Does that mean you’re actually getting paid $7.50 an hour? No. You’re getting paid $10 an hour, so why would you want to tithe off of leftovers?

I have to go for now but later I’ll try to post where the book says 10%. (The word “tithe” means “tenth” so I’m not sure why I have to do this, but I’ll look it up anyway.)

My church teaches tithing on the gross; dunno how many people actually do that though. In the UK, registered charities can reclaim the income tax on donations, so the giver may only need to tithe net.

Here it is 9% of your income tax (which is higher than in the US) with certain deductions per child, but it is a real tax. Nobody will ask you and it is automatically collected from all members of certain denominations, without exceptions.

As a consequence the collect is mostly symbolic.

(I’m a Roman Catholic)

When I served on the Stewardship Committee of my church, we side-stepped the whole gross or net issue, by encouraging people to pledge to give 10% more than what they gave last year. The pledge drive worked quite well.

One family I know, instead of tithing on their income, tithe on their consumption. They keep receipts of everything they spend, and at the end of each month make donations equal to 10% of their outgo. An interesting variation.

Re-reading likely chapters (Lev 27, Num 18, Deut 12,14, Mal 3), I can see no obvious biblical support for either tithing the net or the gross. No mention of how taxes or other external obligations affect tithing. There seems to be an implicit assumption that no other taxes are being paid at all. (That’s just my interpretation, since it seems like the tithes are the taxes.)

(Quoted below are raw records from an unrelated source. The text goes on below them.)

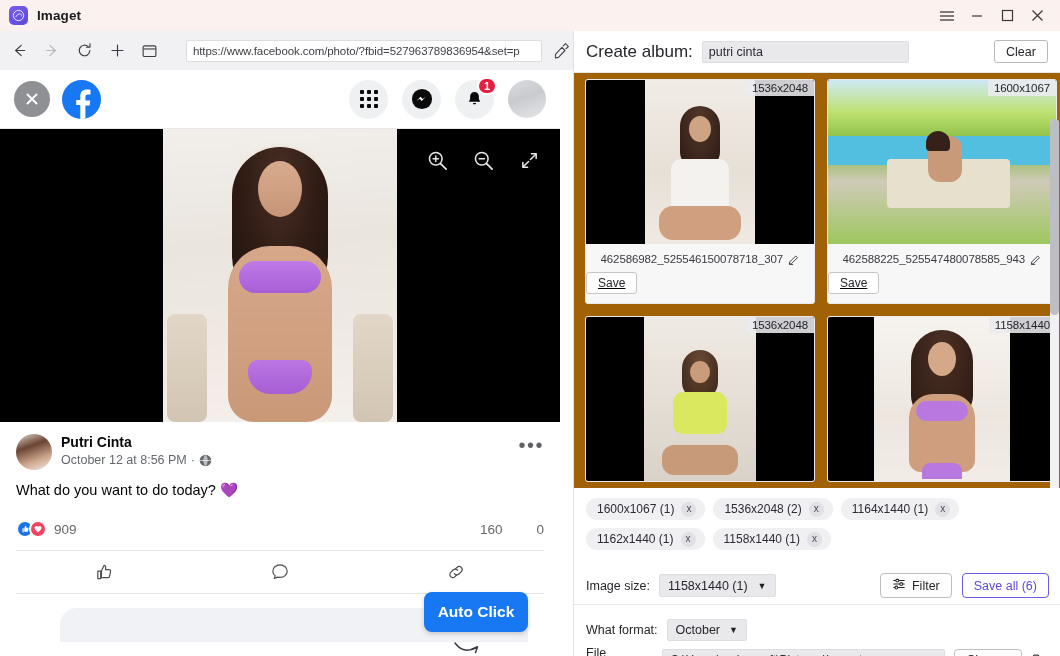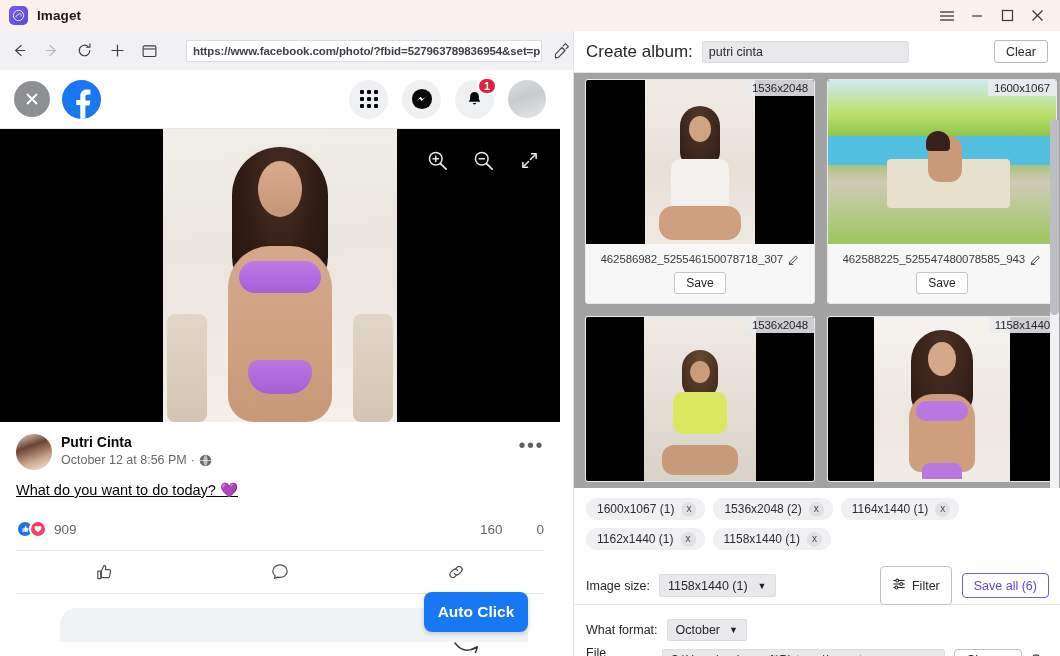"https://www.facebook.com/photo/?fbid=527" .url-wrap { font-weight: bold -> none }
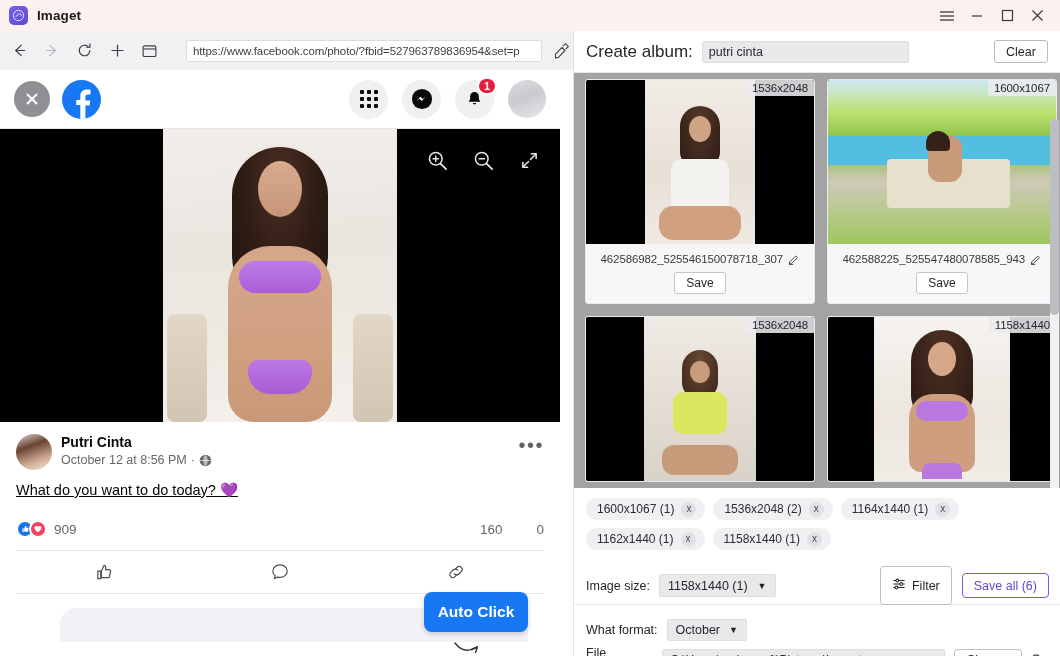"1536x2048" .grid-scroll { background: #a3a3a3 -> #a16207 }
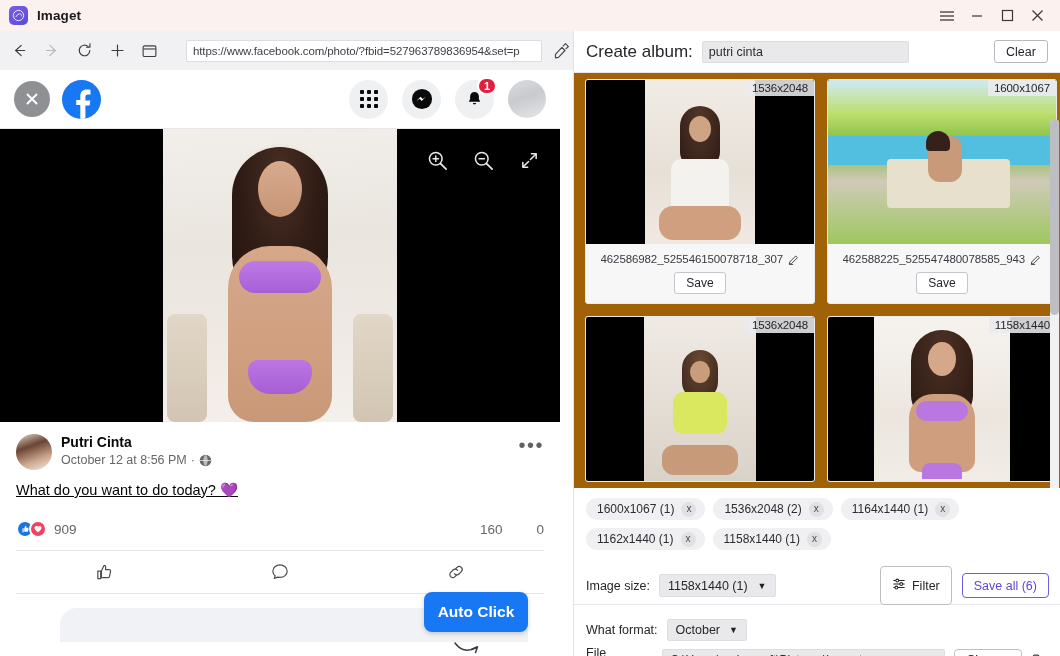"Save" .save-wrap { justify-content: center -> none; text-decoration: none -> underline }
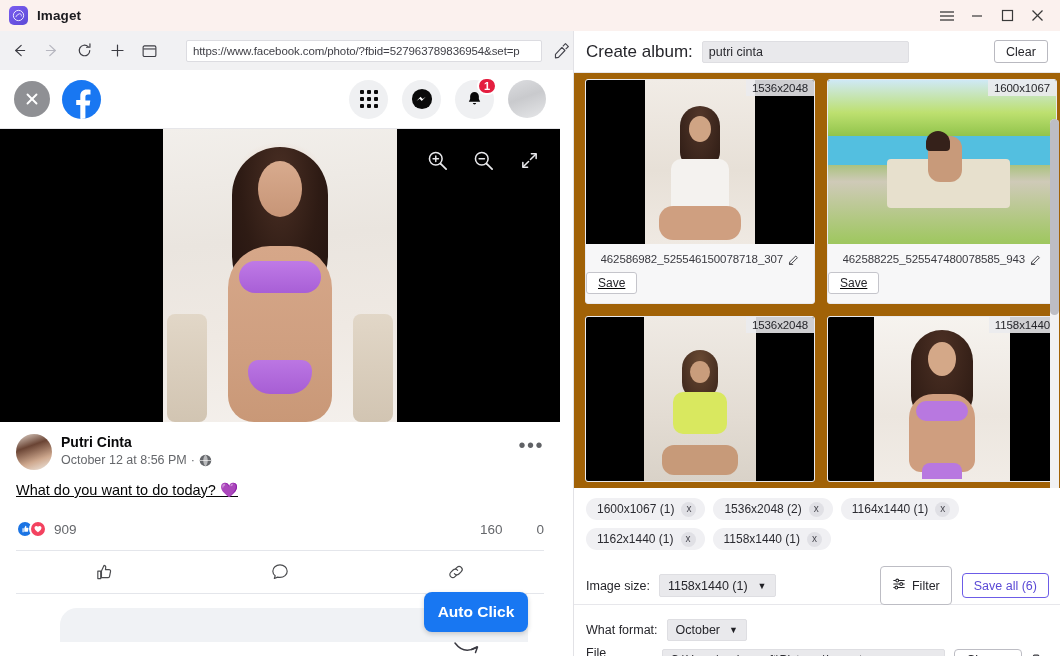"What do you want to" .post-text { text-decoration: underline -> none }
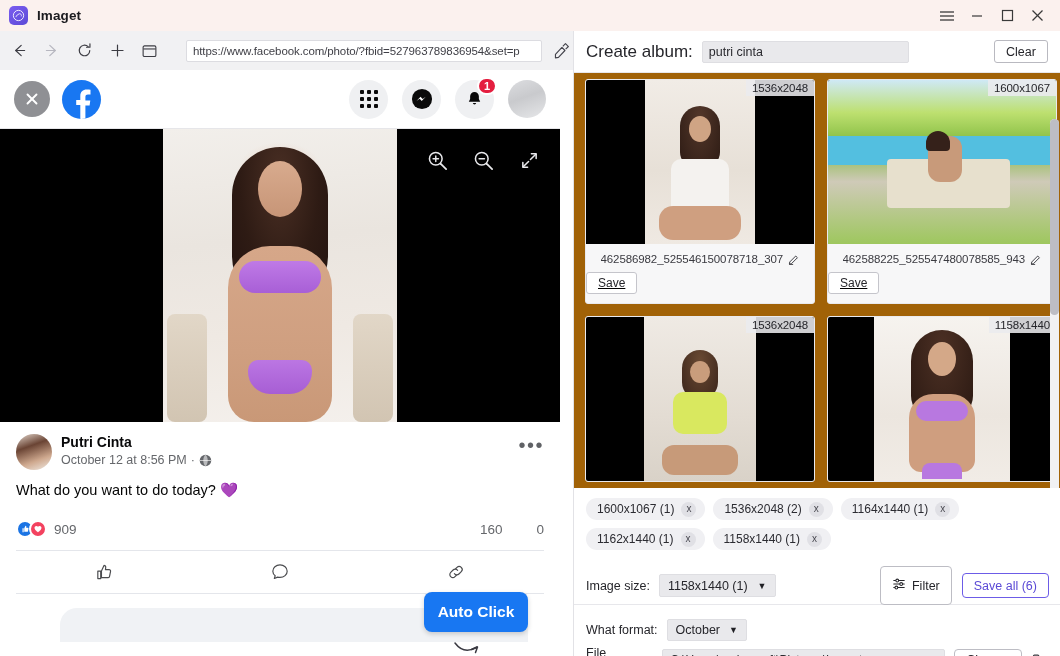"Filter" .filter-btn { height: 39px -> 25px }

What happens if you don’t tithe? What happens if you aren’t happy with the way the church is spending your money? For instance, they are spending too much on remodeling the church instead of charitable acts towards the community?

Could you explain this a bit more? It sounds like you’re saying the government collects your religious tithe along with your income tax, which sounds sort of :eek: :eek: :eek: - I must be reading it wrong.